The point is, IHG willingly allows what amounts to a bright yellow parking meter with “TESLA” written on it into its 4- or 5-star luxury branded space. A mid-level car company that probably has 2000 customers right now across all of Australia. And even the top end of Tesla’s price bracket – around $265,000 for a fully loaded P100d – is hardly what you’d call top-end luxury in a 5-star parking lot.

Mind-boggling, really. The best link IHG’s people could come up with was both brands were all about “recharging”. Admittedly, that’s pretty much the ultimate fit for the Sydney market, and despite being less than four hours out of the city, those three days away felt like they unrolled on the other side of the planet.

It was a nice trip.

And not a single other visitor in any of those resorts could walk past that Tesla charger without stopping for a look.
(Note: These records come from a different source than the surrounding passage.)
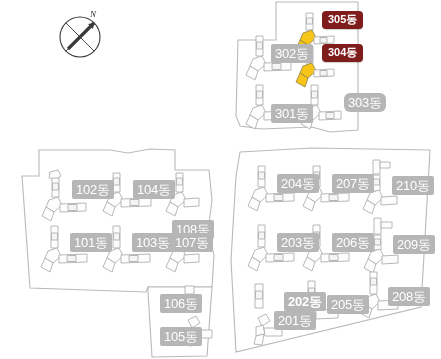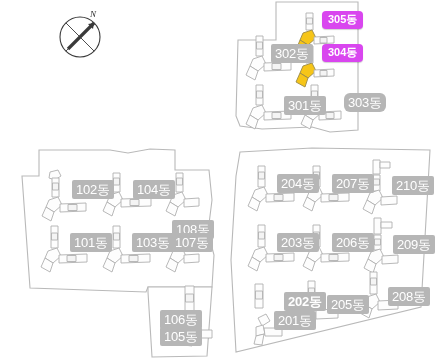--- a/index.html
+++ b/index.html
@@ -36,7 +36,7 @@
     border-radius:2px;
   }
   .tag-blue{
-    background:#d946ef;
+    background:#7f1d1d;
     color:#ffffff;
     padding:3px 6px 4px 6px;
     border-radius:4px;

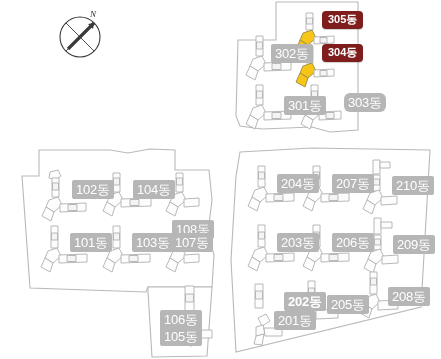--- a/index.html
+++ b/index.html
@@ -272,7 +272,7 @@
   <div class="tag tag-blue" style="left:322px;top:11px;">305동</div>
   <div class="tag tag-blue" style="left:322px;top:44px;">304동</div>
   <div class="tag tag-grey" style="left:271px;top:44px;">302동</div>
-  <div class="tag tag-grey" style="left:271px;top:96px;margin-left:13px;">301동</div>
+  <div class="tag tag-grey" style="left:271px;top:104px;">301동</div>
   <div class="tag tag-grey" style="left:344px;top:93px;border-radius:6px;">303동</div>
 
   <div class="tag tag-grey" style="left:72px;top:180px;">102동</div>

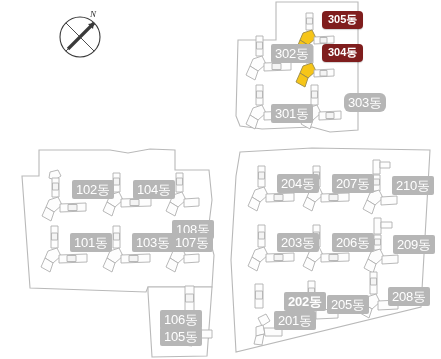--- a/index.html
+++ b/index.html
@@ -281,7 +281,7 @@
   <div class="tag tag-grey" style="left:70px;top:233px;">101동</div>
   <div class="tag tag-grey" style="left:132px;top:233px;">103동</div>
   <div class="tag tag-grey" style="left:171px;top:233px;">107동</div>
-  <div class="tag tag-grey" style="left:160px;top:294px;margin-top:16px;">106동</div>
+  <div class="tag tag-grey" style="left:160px;top:294px;">106동</div>
   <div class="tag tag-grey" style="left:160px;top:327px;">105동</div>
 
   <div class="tag tag-grey" style="left:277px;top:174px;">204동</div>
They’d even assemble in small groups to watch us reverse our Teslas into the bay and plug them in.

Chances are, few of those people had the first clue that less than a month ago, Musk’s Tesla Roadster began riding a $100 million rocket to Mars.

But more than a few will be thinking about how much they’d like to be using that $1000 parking meter on their next long weekender. And when they’re thinking about “recharging”, they’ll know exactly which resort chain to head to.